Directions: The lines below starting at the line containing "Jeep and Horse" and ending at the line containing "total: 1190.62 -> 849.06" are to be repeated exactly, with both ends kept and nothing else added.

Start of Data provided

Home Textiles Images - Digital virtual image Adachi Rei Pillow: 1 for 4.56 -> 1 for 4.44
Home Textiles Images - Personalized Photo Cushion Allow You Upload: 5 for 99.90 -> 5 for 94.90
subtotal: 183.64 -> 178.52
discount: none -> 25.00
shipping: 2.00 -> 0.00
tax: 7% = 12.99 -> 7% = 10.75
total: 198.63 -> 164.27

End of Data provided
Start of Data provided

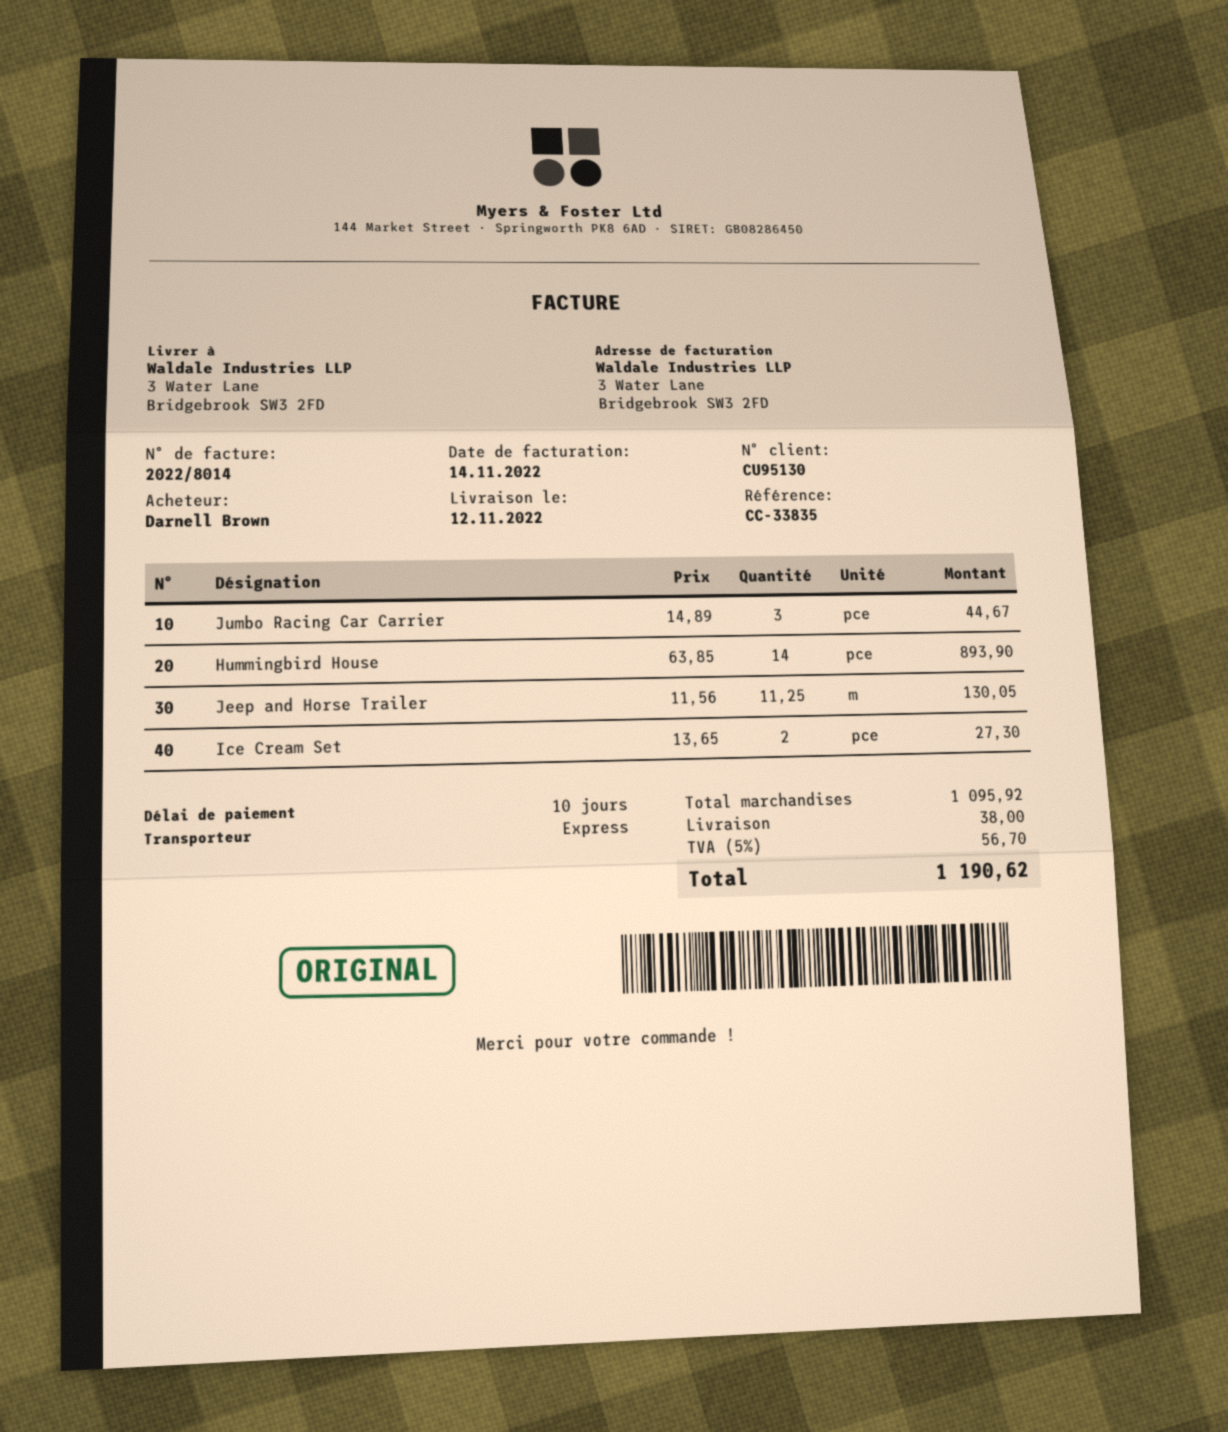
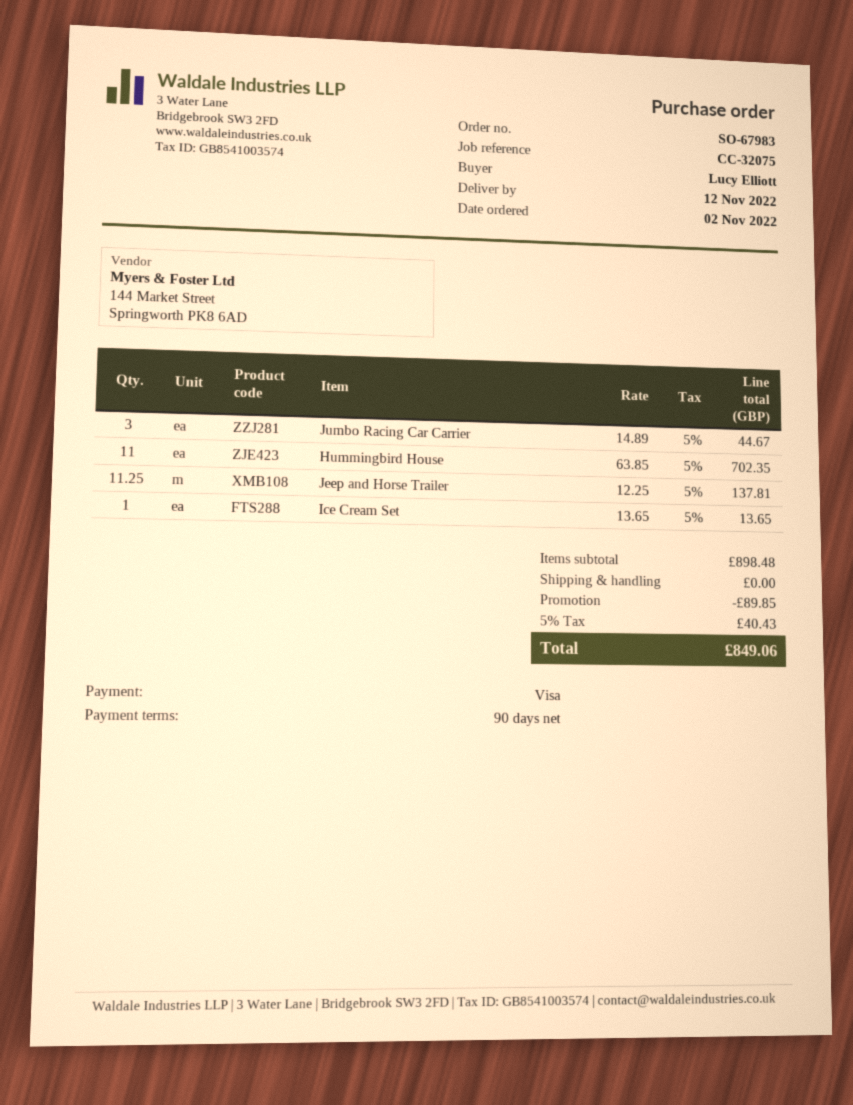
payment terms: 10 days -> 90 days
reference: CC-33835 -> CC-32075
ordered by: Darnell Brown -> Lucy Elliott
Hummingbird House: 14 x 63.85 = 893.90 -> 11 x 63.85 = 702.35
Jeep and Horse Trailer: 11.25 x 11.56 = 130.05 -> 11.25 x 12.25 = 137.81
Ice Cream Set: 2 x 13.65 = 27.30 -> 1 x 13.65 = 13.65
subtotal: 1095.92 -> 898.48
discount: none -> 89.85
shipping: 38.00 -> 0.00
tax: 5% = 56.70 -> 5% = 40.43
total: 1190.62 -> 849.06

End of Data provided

Solution to this problem:
Jeep and Horse Trailer: 11.25 x 11.56 = 130.05 -> 11.25 x 12.25 = 137.81
Ice Cream Set: 2 x 13.65 = 27.30 -> 1 x 13.65 = 13.65
subtotal: 1095.92 -> 898.48
discount: none -> 89.85
shipping: 38.00 -> 0.00
tax: 5% = 56.70 -> 5% = 40.43
total: 1190.62 -> 849.06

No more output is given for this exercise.